▶ [Your objective] The first line of the listing opens the range and the line with "relative; overflow: hidden;" closes it; repeat those lines and all between them word for word, leaving out the pictures.

====

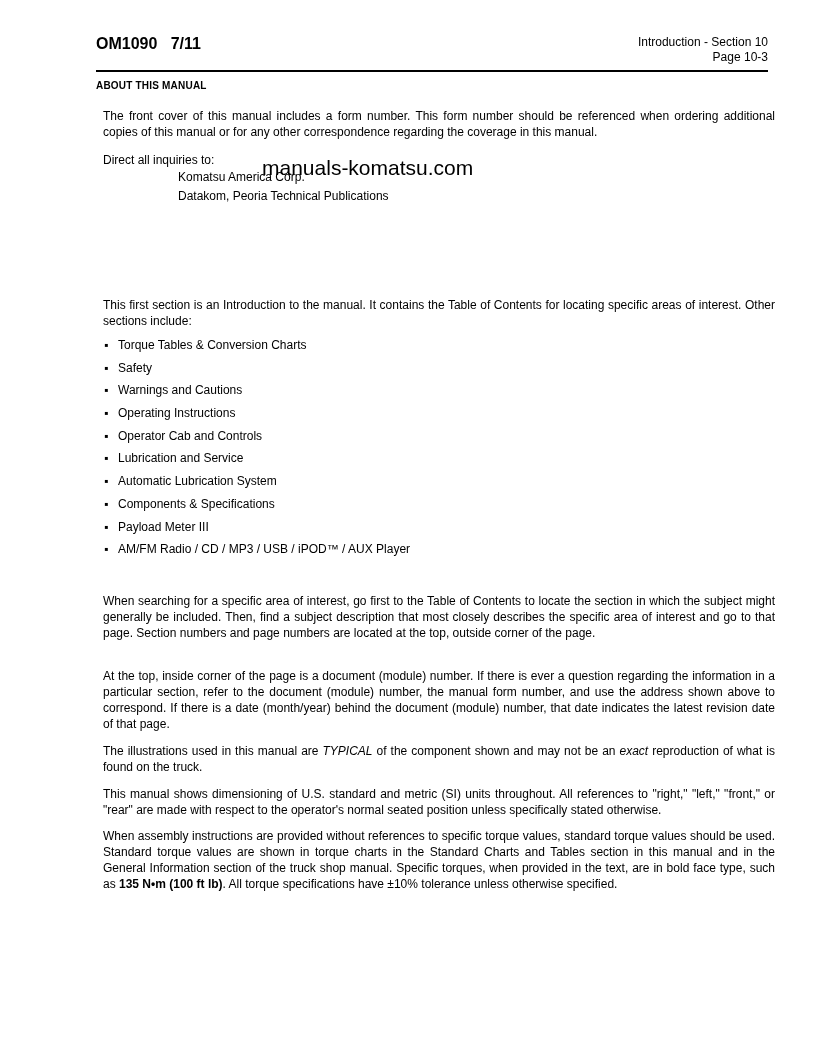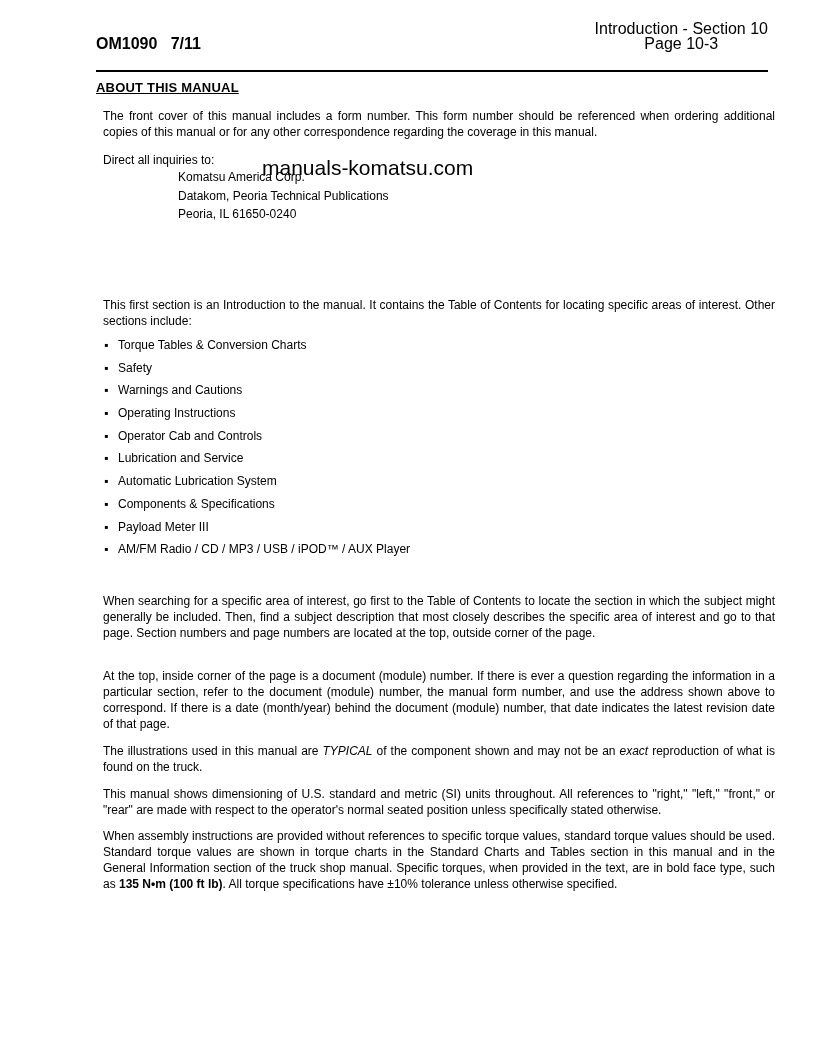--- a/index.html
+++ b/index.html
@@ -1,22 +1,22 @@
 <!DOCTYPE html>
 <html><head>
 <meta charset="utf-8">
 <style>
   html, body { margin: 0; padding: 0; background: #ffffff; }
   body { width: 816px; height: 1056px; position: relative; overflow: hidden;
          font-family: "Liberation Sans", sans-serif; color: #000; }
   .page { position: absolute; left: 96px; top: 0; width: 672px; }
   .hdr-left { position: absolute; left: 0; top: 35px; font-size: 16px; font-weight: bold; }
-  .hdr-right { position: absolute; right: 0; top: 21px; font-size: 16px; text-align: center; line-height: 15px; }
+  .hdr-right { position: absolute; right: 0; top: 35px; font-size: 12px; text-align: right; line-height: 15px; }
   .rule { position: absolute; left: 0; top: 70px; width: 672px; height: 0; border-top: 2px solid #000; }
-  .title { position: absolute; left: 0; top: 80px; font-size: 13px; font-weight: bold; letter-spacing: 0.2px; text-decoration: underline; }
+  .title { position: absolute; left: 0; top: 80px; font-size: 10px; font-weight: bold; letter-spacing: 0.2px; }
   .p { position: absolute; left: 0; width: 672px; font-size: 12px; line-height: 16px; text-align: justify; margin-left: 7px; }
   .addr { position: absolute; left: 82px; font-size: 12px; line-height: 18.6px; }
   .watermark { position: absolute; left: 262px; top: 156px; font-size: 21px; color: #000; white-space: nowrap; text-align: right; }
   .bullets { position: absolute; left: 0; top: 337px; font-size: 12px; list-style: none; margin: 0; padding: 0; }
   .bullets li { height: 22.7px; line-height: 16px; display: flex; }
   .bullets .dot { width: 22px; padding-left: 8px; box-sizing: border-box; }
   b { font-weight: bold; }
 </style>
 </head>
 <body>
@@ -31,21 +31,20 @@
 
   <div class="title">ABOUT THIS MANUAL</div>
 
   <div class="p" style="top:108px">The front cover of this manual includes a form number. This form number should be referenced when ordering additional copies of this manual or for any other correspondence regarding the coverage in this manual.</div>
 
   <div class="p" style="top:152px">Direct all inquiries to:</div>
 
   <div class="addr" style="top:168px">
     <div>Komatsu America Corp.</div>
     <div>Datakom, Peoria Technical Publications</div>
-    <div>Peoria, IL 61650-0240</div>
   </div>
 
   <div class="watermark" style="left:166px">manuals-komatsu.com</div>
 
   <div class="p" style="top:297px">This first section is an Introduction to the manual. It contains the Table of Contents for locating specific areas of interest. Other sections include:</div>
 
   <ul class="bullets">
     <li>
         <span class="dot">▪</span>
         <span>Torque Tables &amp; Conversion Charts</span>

====

▶ [Finished task]
--- a/index.html
+++ b/index.html
@@ -1,22 +1,22 @@
 <!DOCTYPE html>
 <html><head>
 <meta charset="utf-8">
 <style>
   html, body { margin: 0; padding: 0; background: #ffffff; }
   body { width: 816px; height: 1056px; position: relative; overflow: hidden;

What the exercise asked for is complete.